The Optane NVDIMMs will also require specialized cooling if preliminary findings of heat production are any indication.
Additionally, According to a Lenovo Thermal Architect, Vinod Kamath, “the Xpoint memory can consume about 3x the power of a standard 16GB DDR4 DIMM…. could range from 15-18W.”
While intel did promise that Optane DIMMs would have comparable lifetimes to other DIMMs, we still don’t know what the official metrics are for endurance with varying workloads.
Another consideration is that, like SSDs, XPoint isn’t infinitely persistent. Higher endurance data center SSDs only retain data for about 3 months, while some client SSDs can hold data as long as one year. The data on this has not been made available yet.
The 3D XPoint modules are not compatible with AMD CPU based systems, or any current gen Xeons. They essentially only work with the as of yet not available Cascade Lake chips.
Persistent memory also can’t be mixed and matched with DRAM. Intel’s responses, and much of the talk within the industry, imply that you’ll need to use dedicated channels for XPoint to avoid write failures. While it’s possible that Intel and Micron could solve this issue by launch, word on the street is that the issue is built into the hardware, and insiders don’t predict a solution in the near future.
What to Expect from 3D Xpoint Memory
When Can I Buy Intel 3D Xpoint Memory?
The short answer? 2019 at the earliest.

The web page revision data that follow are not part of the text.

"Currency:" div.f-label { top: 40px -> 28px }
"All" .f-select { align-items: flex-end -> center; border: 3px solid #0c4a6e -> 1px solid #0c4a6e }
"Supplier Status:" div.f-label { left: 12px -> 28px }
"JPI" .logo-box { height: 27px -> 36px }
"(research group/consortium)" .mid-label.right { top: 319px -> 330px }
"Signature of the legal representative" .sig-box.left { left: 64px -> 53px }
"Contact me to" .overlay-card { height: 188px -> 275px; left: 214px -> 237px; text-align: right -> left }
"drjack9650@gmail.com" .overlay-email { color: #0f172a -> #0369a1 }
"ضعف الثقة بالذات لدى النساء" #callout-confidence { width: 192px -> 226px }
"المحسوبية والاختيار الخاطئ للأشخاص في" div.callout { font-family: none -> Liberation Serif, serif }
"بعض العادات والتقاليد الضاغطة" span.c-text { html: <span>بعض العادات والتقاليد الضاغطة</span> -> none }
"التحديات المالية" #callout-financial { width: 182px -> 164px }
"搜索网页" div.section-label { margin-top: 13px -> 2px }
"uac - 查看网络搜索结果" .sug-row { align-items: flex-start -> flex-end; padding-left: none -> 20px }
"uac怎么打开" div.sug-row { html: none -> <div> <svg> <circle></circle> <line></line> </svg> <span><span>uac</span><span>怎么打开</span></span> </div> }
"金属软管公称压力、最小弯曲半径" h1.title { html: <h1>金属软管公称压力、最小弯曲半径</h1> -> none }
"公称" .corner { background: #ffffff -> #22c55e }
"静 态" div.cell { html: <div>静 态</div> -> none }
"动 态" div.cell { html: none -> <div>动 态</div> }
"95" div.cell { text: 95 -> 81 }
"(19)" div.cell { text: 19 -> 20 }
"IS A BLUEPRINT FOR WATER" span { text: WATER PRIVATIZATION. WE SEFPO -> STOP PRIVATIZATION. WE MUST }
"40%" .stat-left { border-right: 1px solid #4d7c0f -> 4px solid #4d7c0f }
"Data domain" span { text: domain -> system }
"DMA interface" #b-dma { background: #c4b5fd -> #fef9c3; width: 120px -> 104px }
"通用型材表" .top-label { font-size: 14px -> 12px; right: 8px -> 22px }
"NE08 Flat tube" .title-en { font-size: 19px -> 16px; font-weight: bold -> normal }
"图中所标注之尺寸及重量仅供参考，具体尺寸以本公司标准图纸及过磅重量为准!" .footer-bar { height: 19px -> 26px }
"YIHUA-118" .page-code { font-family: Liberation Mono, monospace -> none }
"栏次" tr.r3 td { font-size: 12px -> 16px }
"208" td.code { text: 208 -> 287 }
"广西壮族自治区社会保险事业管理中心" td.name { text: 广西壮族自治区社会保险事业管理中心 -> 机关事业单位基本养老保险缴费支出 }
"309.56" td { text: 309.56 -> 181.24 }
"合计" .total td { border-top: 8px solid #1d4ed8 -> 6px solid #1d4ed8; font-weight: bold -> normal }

They claim they’ll be shipping in 2018, but that will be more for more qualifying purposes, considering that Cascade Lake chips aren’t even available till 2019. With the XPoint release already having been delayed several times since 2015, and most recently due to (speculated) endurance issues, it’s very possible that widespread adoption could come as late as 2021, so don’t worry about selling off your servers for NVDIMM compatible systems any time soon.
That being said, Intel is offering test access to a cloud environment utilizing this memory, allowing developers to test out their software on the new tech. The DIMMs can utilize the same programming/software framework of the NVDIMMs, which should help adoption once the modules do come to market.
You can apply for test access here. Applications are only being accepted until June 13, when the testing begins.
What Does Storage Class Memory Mean for the Future of Memory Storage?
The first thing to note is that Intel and Micron’s NVDIMM brainchild will not have enterprises everywhere selling all of their SSDs or HDDs. With more storage dollar for dollar, they will still fill their niche for more cold storage purposes.
It doesn’t make sense to fill every DIMM slot with Optane NVDIMMs unless the speed of memory you need is conservative, given that DRAM still is significantly faster. As a result, 3D Xpoint memory will likely find its place between DRAM and the other types of longer term storage, keeping workloads out of long term storage to minimize latencies.
With the ubiquitousness of I/O bottlenecks in everything from virtualization to in-memory databases, cross point memory’s adoption wouldn’t be isolated to just one or two use-cases.
If Intel can work out all of the kinks with it, it could mean a serious bump in market share to help them recover from the recent Intel chip vulnerability fiasco. Any enterprises that want to make use of the memory will be forced into using Intel’s next-gen Cascade Lake Xeon processors, Xeon Bronze, Xeon Silver, Xeon Gold, and Xeon Platinum, at least until other competitors can adapt. If you are going to be upgrading processors and getting rid of old ones, always make sure to look into if you can sell your old processors for money so they don’t go to waste.
While there are still quite a few unknowns, the potential upside to this technology is too significant to ignore.